Have you considered how much money you're going to have to put into a bus to get it livable? It can be done at minimal expense but you have to be resourceful to take advantage of free or cheap things to use to fix up your bus. It helps if you've got a barn or a shed to work in.
Actually a few of us have just wintered in our buses with the carpet and futon and that's what convinces us to insulate, and you and I share the same weather. Wood stoves work well because of the dry heat but that may be a problem for you if you're in town. A pellet stove would be convenient for you, but most require 110 volt to operate. Propane is the obvious answer, but it makes the interior of the bus sweat enough to drip on you. That's another reason there just about has to be mold in the walls. Electric heat is obviously the best city solution if you can plug in or have a generator, but then generators are distracting.
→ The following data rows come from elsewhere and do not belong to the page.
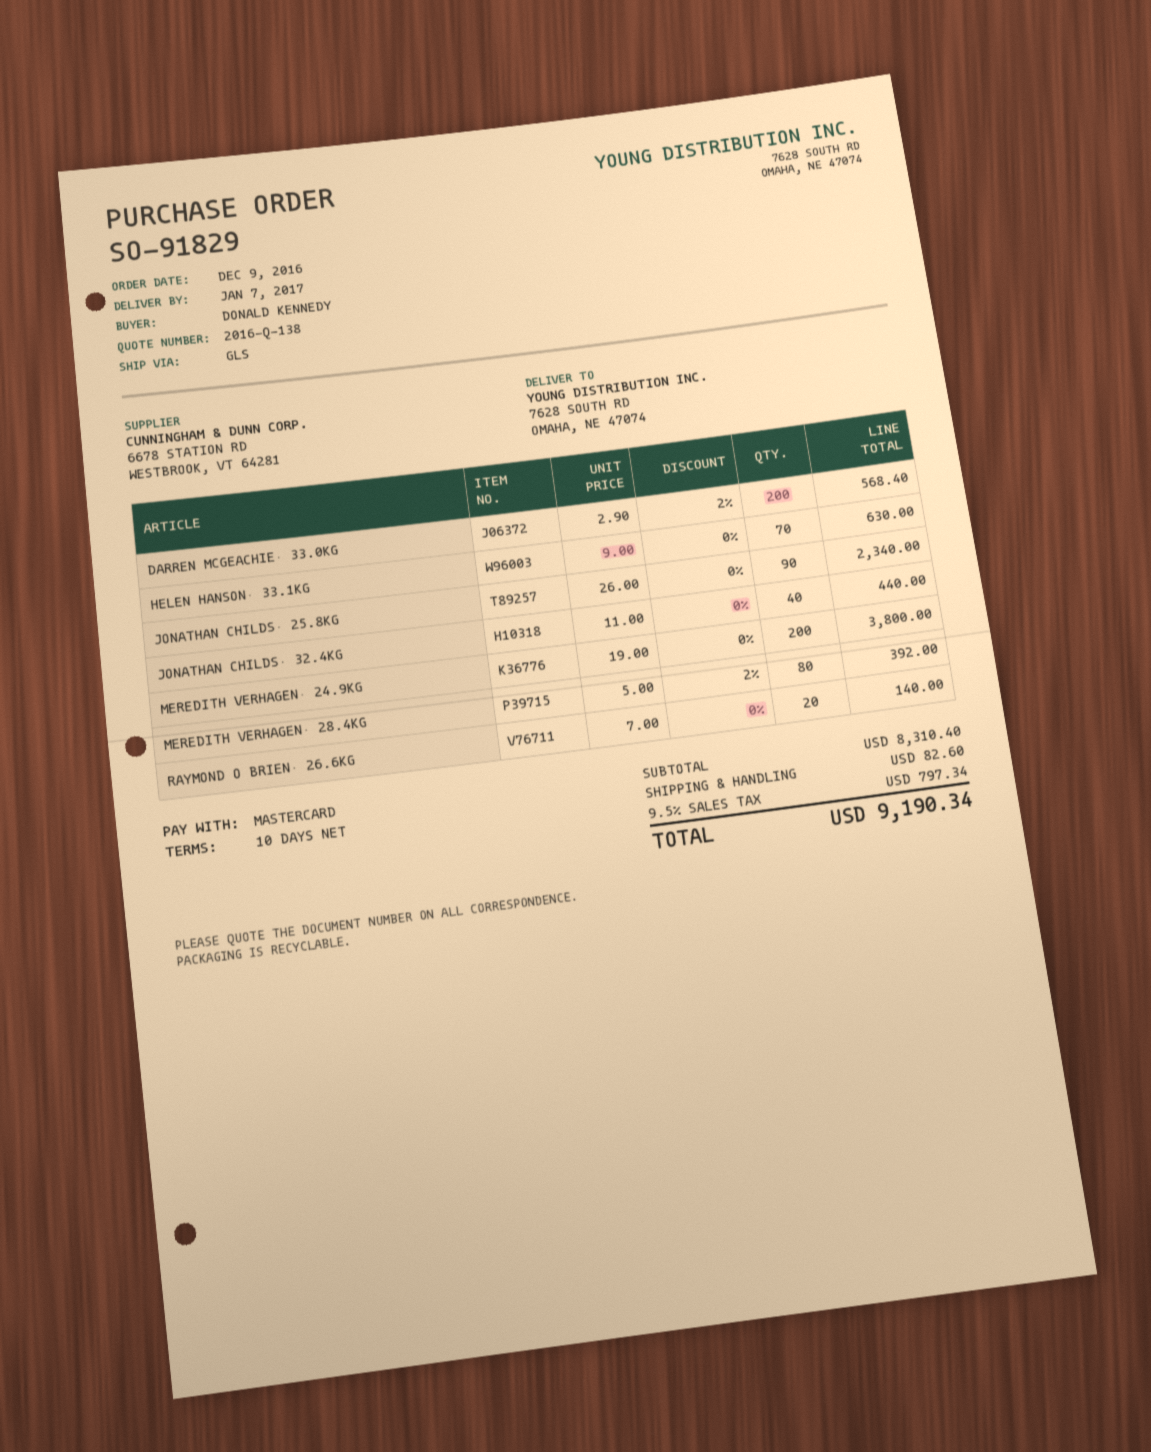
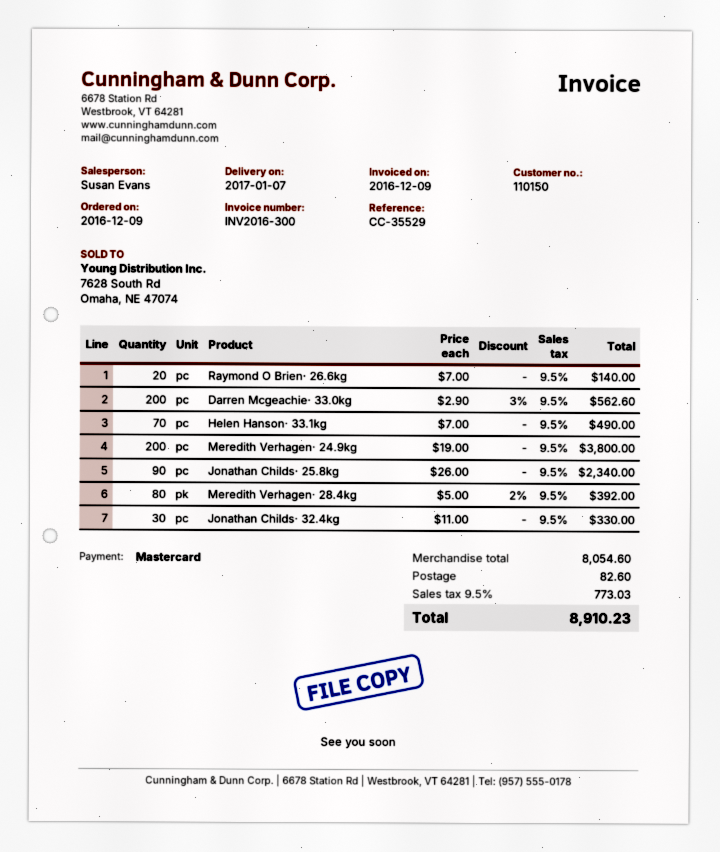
DARREN MCGEACHIE· 33.0KG: 200 x 2.90 - 2% = 568.40 -> 200 x 2.90 - 3% = 562.60
HELEN HANSON· 33.1KG: 70 x 9.00 = 630.00 -> 70 x 7.00 = 490.00
JONATHAN CHILDS· 32.4KG: 40 x 11.00 = 440.00 -> 30 x 11.00 = 330.00
subtotal: 8310.40 -> 8054.60
tax: 9.5% = 797.34 -> 9.5% = 773.03
total: 9190.34 -> 8910.23

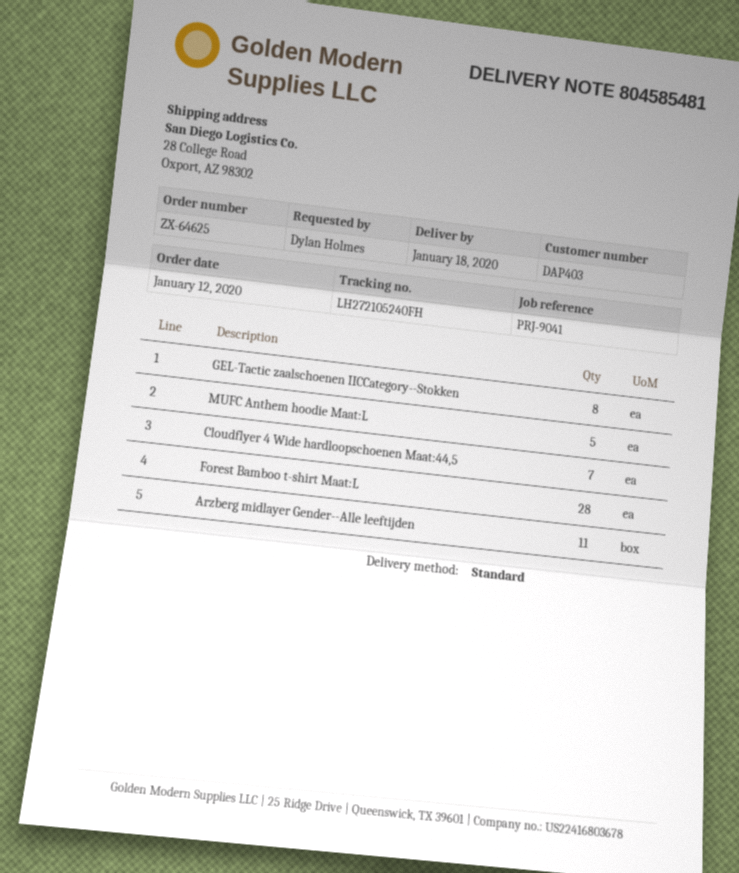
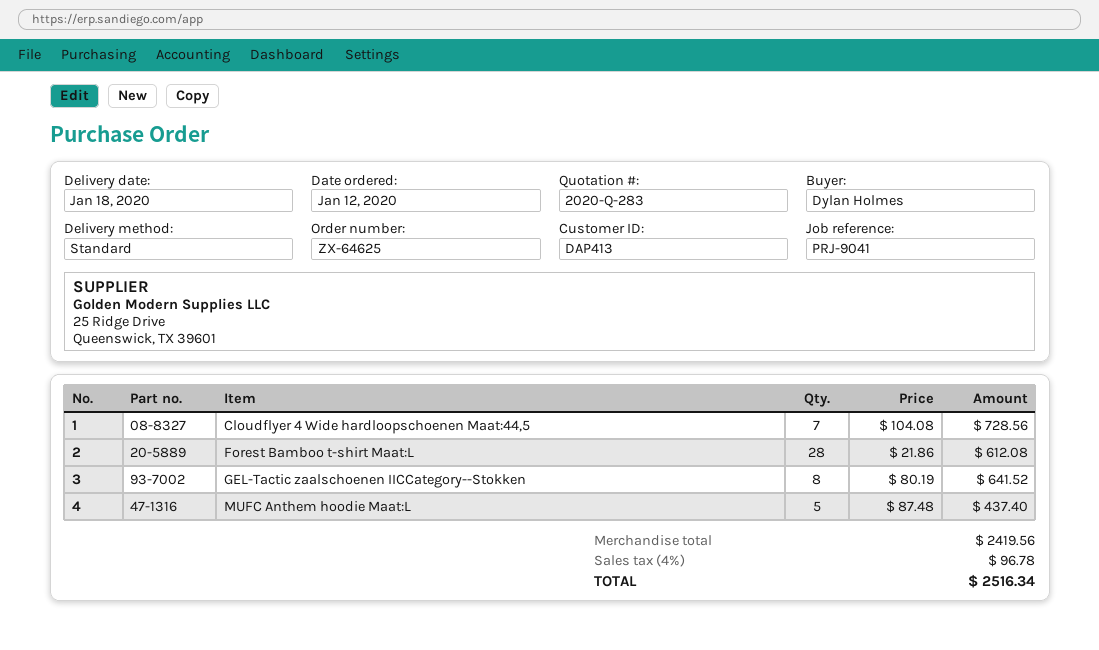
customer number: DAP403 -> DAP413
Arzberg midlayer Gender--Alle leeftijden: 11 -> none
Most of us strip the inner skin out completely then begin insulating as you would in a house. It's also the best time to address any leaks. Some prefer to insulate with spray foam, others use rigid foam boards and there are numerous methods. Some cover windows with metal and insulate to reduce heat loss or gain.
Something else to consider, if have a rider on your vehicle insurance clause about using your bus for your work. Otherwise if you have an accident and they find out you're using it for work, they won't cover the accident. Insurance is getting difficult a lot of the time.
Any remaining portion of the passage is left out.